ABOUT THIS EXERCISE: Output exactly the lines below, starting with the line that has "View scan- Water" and going on through the line that has "Wildflower Dance Cross", both included, and no other lines.
----------------
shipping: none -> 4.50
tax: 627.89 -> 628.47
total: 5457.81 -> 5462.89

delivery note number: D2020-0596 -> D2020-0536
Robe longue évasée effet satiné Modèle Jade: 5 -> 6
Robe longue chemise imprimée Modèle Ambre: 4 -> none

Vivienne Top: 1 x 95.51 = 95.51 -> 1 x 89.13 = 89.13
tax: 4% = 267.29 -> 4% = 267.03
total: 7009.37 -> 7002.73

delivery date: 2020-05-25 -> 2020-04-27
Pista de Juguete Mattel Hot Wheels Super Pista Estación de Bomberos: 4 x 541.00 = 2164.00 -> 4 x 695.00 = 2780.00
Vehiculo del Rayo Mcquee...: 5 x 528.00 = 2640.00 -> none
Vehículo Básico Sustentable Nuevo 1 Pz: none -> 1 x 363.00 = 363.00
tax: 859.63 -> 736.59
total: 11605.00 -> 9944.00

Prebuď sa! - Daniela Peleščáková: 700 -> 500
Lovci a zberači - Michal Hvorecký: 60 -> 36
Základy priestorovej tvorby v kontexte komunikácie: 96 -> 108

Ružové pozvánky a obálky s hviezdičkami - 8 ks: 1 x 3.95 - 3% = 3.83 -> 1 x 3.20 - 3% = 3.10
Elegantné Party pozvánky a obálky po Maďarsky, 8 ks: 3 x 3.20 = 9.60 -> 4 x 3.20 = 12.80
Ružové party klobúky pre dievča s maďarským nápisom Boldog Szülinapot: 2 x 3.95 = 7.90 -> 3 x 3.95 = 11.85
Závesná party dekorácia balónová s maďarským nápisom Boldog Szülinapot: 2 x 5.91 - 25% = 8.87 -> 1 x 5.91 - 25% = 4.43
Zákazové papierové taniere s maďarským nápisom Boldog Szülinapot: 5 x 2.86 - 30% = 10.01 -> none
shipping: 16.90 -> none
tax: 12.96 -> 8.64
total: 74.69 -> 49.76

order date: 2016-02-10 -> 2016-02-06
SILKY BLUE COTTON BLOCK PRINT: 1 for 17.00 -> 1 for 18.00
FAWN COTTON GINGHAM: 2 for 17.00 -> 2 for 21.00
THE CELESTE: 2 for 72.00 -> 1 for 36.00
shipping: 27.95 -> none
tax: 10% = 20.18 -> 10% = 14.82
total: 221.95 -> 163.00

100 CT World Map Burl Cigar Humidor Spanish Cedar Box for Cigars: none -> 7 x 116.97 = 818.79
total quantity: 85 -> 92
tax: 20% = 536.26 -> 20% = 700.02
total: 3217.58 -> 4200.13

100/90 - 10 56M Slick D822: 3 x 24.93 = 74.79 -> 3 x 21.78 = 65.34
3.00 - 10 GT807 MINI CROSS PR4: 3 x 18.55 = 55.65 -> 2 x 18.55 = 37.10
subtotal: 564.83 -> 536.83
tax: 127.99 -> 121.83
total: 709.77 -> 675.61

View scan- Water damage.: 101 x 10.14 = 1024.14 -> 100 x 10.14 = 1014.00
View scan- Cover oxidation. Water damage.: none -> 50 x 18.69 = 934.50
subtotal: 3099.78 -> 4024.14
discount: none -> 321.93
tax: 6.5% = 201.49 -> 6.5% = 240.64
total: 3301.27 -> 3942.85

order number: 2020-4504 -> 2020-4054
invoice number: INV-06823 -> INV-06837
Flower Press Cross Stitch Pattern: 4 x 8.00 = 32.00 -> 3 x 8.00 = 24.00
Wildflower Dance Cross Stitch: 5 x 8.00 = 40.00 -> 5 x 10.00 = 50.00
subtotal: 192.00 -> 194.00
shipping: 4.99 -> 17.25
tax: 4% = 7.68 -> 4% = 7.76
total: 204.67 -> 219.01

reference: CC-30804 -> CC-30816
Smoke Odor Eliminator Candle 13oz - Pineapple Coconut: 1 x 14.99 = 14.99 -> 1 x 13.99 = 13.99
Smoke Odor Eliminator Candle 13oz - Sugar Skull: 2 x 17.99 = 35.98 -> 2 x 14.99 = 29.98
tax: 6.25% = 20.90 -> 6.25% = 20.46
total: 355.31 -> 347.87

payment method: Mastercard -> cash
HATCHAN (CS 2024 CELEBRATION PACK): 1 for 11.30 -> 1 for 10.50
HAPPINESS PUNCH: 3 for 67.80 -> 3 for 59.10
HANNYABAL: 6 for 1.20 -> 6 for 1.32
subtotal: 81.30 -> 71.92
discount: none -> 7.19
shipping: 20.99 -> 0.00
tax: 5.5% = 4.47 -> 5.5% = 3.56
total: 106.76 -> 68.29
----------------
EXERCISE OUTPUT:
View scan- Water damage.: 101 x 10.14 = 1024.14 -> 100 x 10.14 = 1014.00
View scan- Cover oxidation. Water damage.: none -> 50 x 18.69 = 934.50
subtotal: 3099.78 -> 4024.14
discount: none -> 321.93
tax: 6.5% = 201.49 -> 6.5% = 240.64
total: 3301.27 -> 3942.85

order number: 2020-4504 -> 2020-4054
invoice number: INV-06823 -> INV-06837
Flower Press Cross Stitch Pattern: 4 x 8.00 = 32.00 -> 3 x 8.00 = 24.00
Wildflower Dance Cross Stitch: 5 x 8.00 = 40.00 -> 5 x 10.00 = 50.00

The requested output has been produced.